• What to produce:
Once you find the line below that has "of Multi-Department Use", output it and every line after it exactly, stopping after the line that has "html: <div> <span>OF6</span>", with no pictures.

• Data extract:
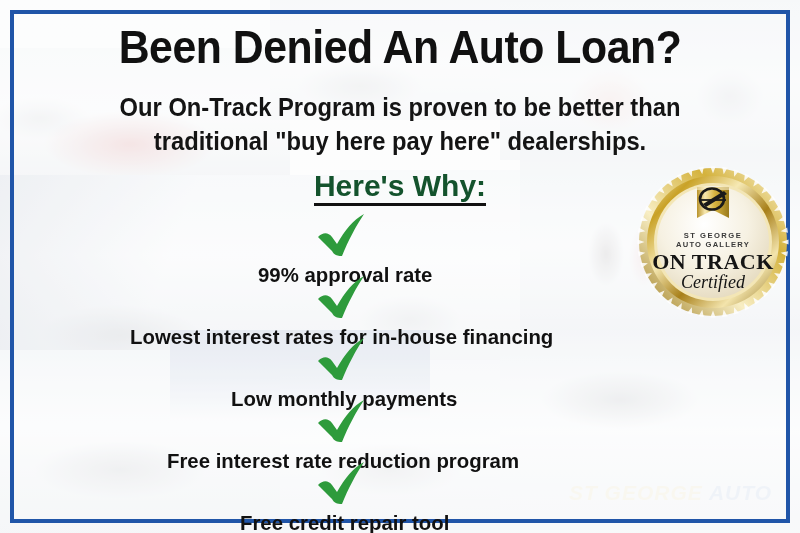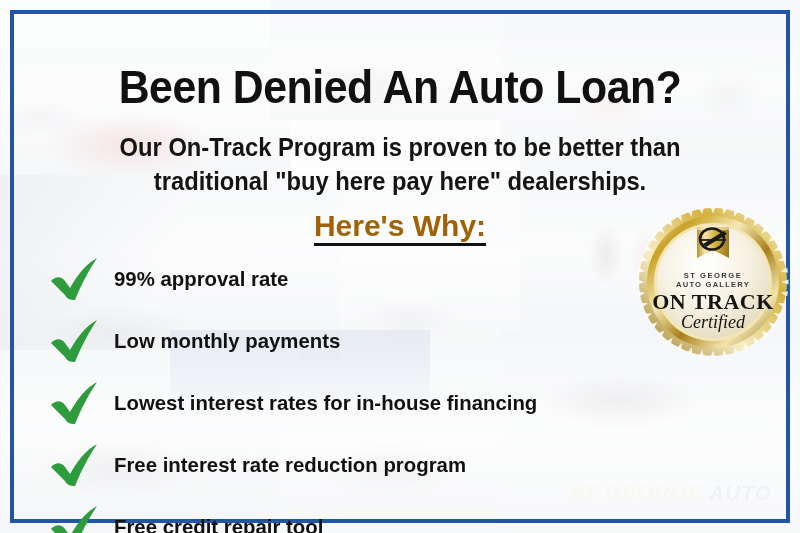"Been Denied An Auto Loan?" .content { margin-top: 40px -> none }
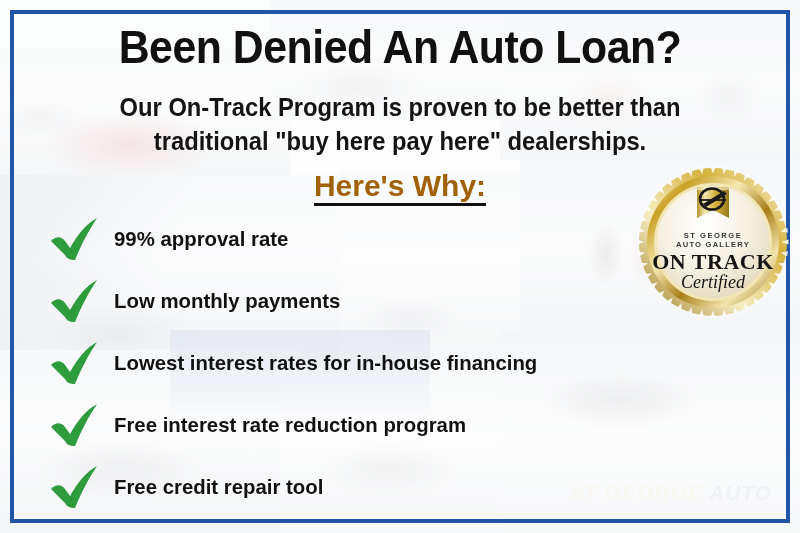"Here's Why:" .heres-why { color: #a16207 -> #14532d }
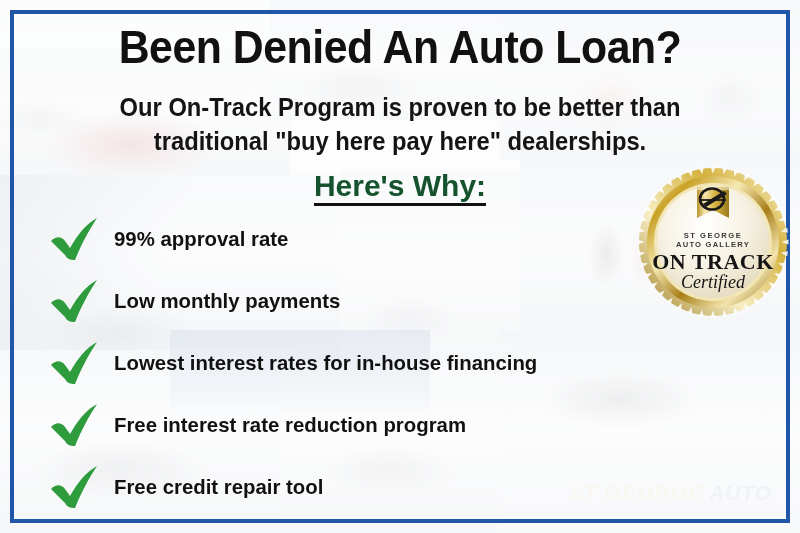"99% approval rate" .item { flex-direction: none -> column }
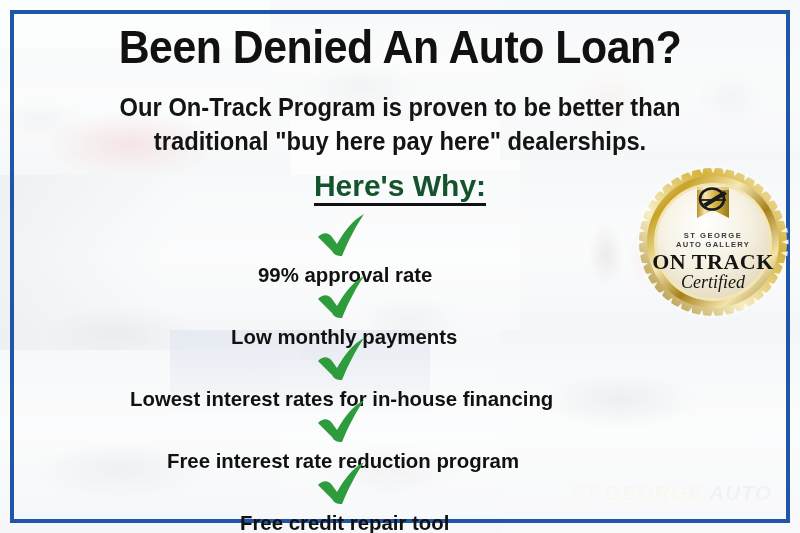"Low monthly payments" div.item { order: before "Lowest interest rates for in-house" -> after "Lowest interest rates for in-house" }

---

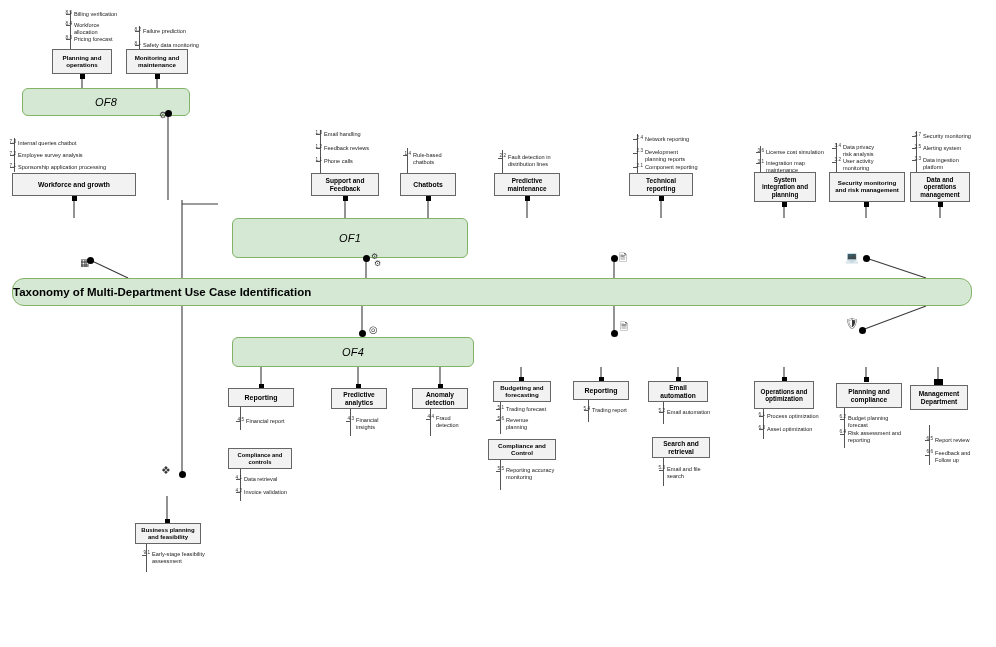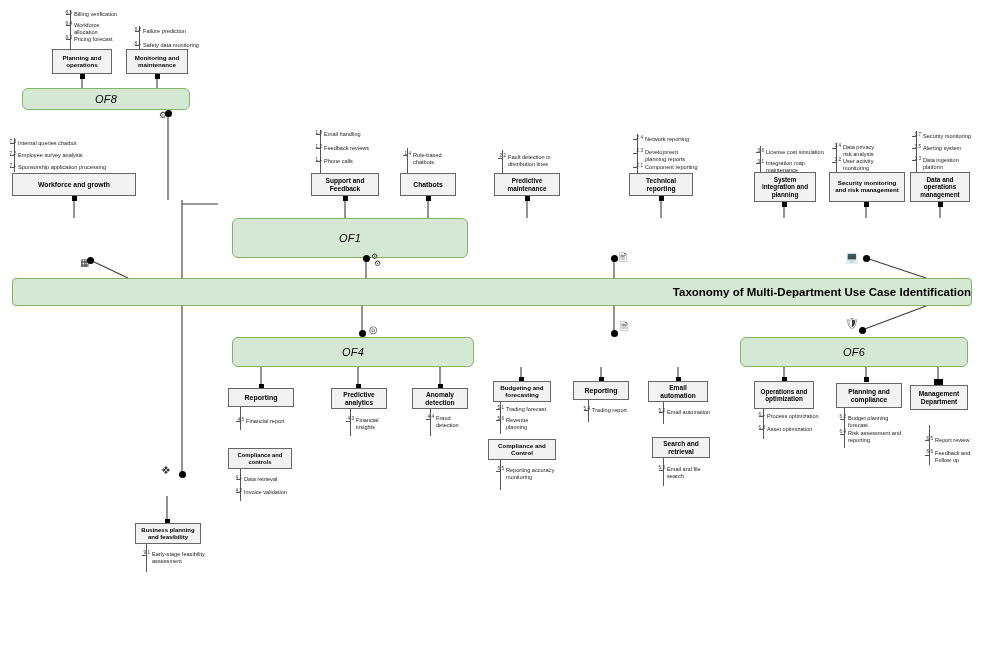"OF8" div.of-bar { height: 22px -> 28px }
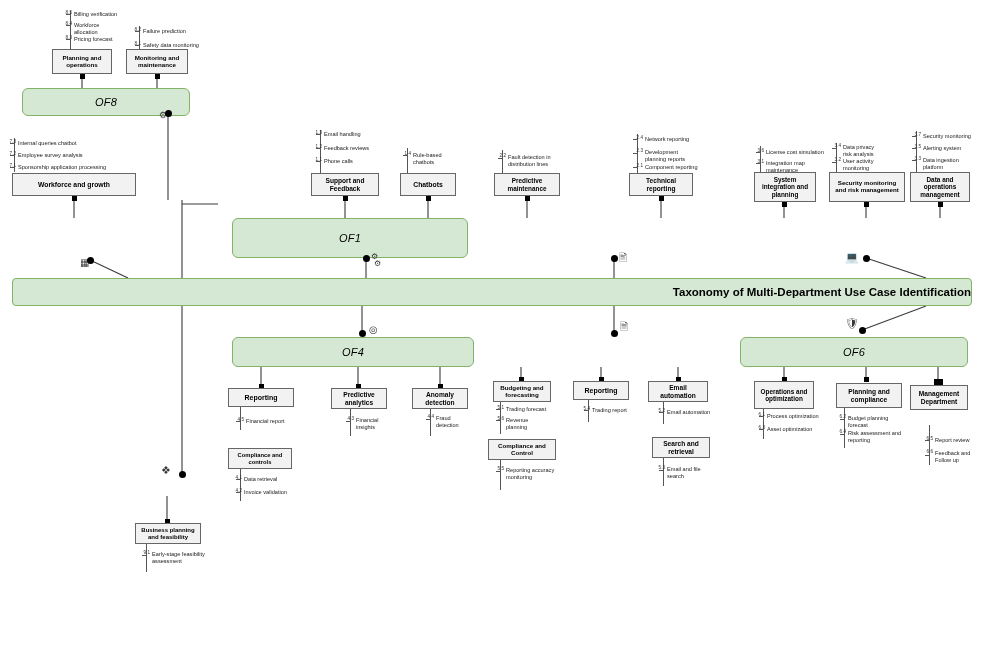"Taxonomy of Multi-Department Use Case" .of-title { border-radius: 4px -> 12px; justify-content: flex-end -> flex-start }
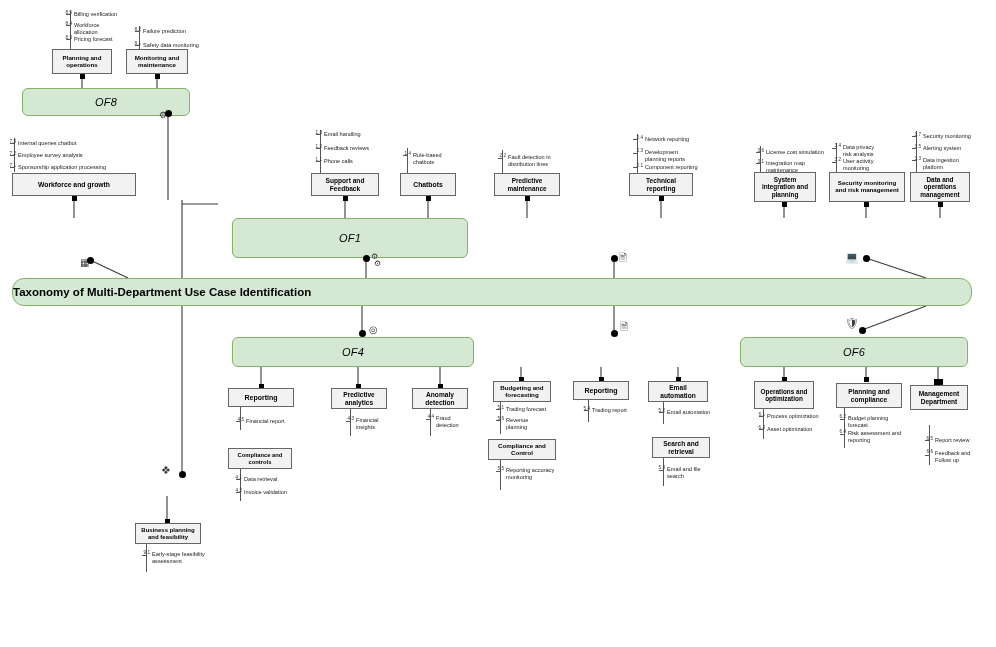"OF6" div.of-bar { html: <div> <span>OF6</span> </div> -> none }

• Answer box:
"Taxonomy of Multi-Department Use Case" .of-title { border-radius: 4px -> 12px; justify-content: flex-end -> flex-start }
"OF6" div.of-bar { html: <div> <span>OF6</span> </div> -> none }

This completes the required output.